- _EXERCISE DIRECTIONS_: Below are the records; reproduce all of them exactly but without any images.

- _Items listed in a dataset_:
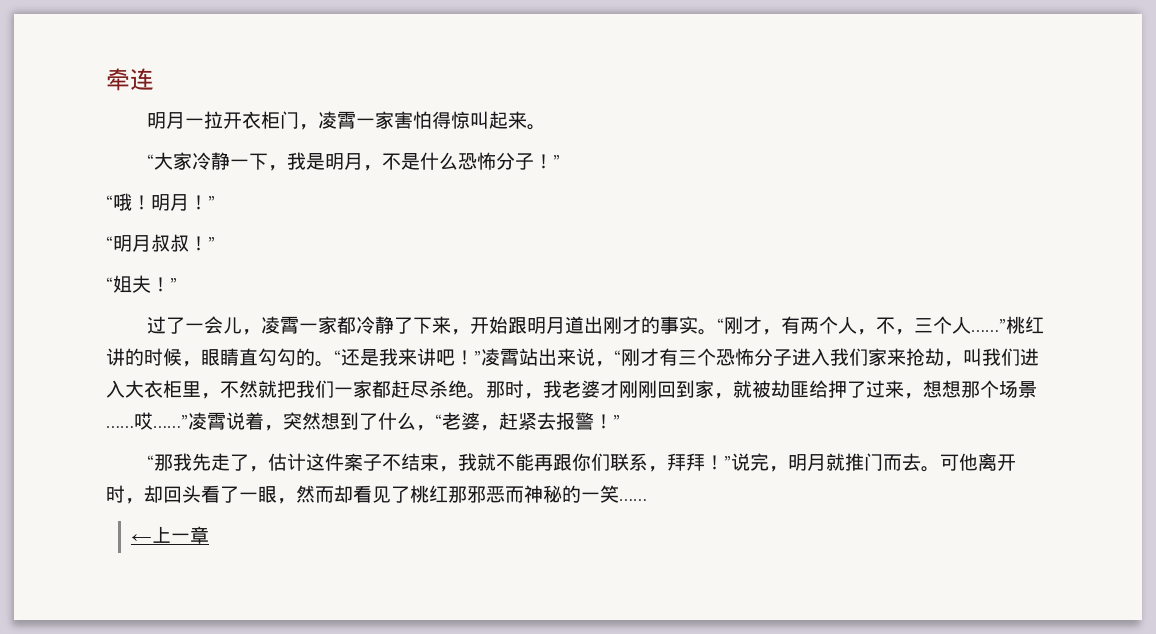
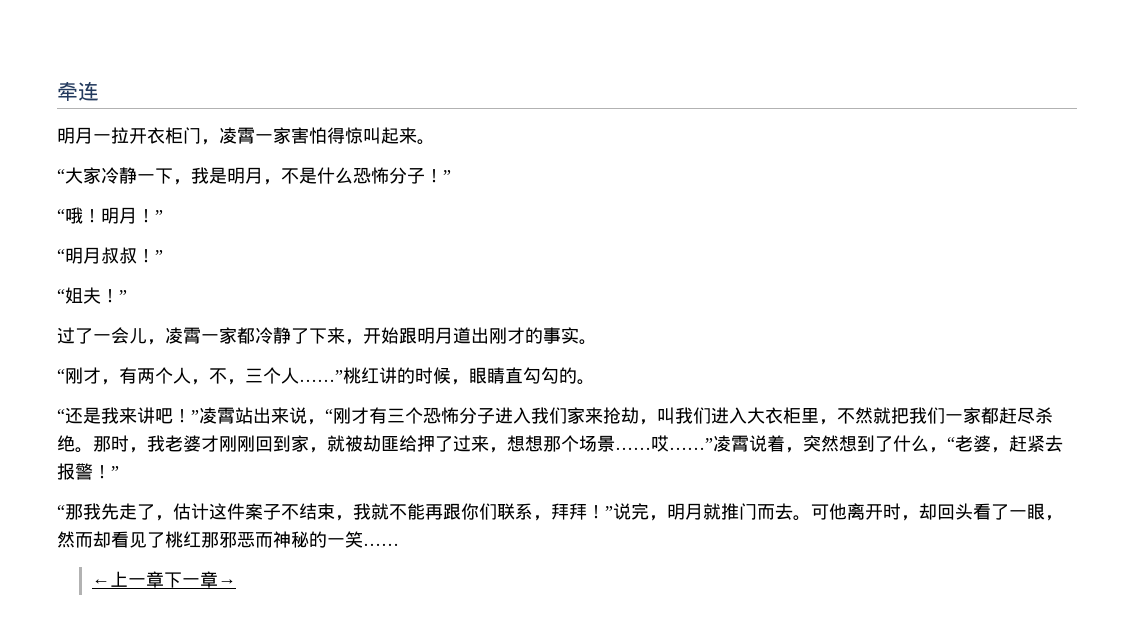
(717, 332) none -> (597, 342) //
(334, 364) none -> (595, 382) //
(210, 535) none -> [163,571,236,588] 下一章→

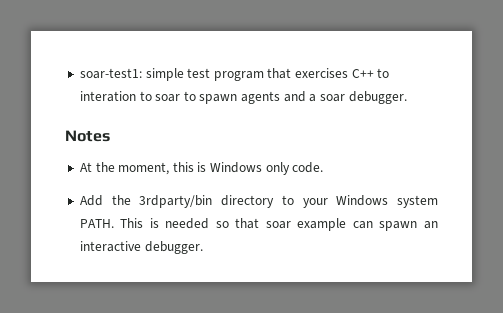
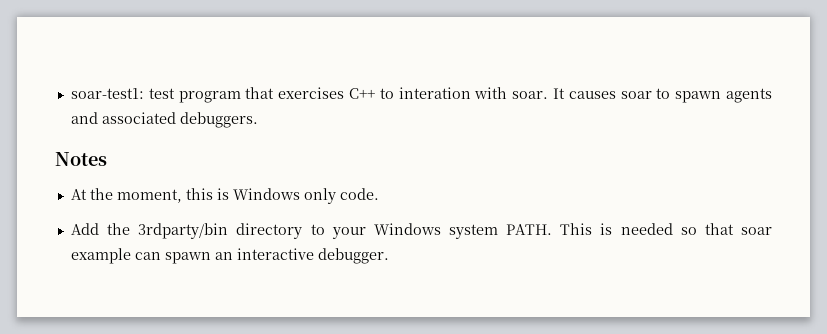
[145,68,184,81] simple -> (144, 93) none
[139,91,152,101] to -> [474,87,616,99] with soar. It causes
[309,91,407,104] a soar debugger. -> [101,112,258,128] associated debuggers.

- _YOUR RESPONSE_:
(717, 332) none -> (597, 342) //
(334, 364) none -> (595, 382) //
(210, 535) none -> [163,571,236,588] 下一章→

[145,68,184,81] simple -> (144, 93) none
[139,91,152,101] to -> [474,87,616,99] with soar. It causes
[309,91,407,104] a soar debugger. -> [101,112,258,128] associated debuggers.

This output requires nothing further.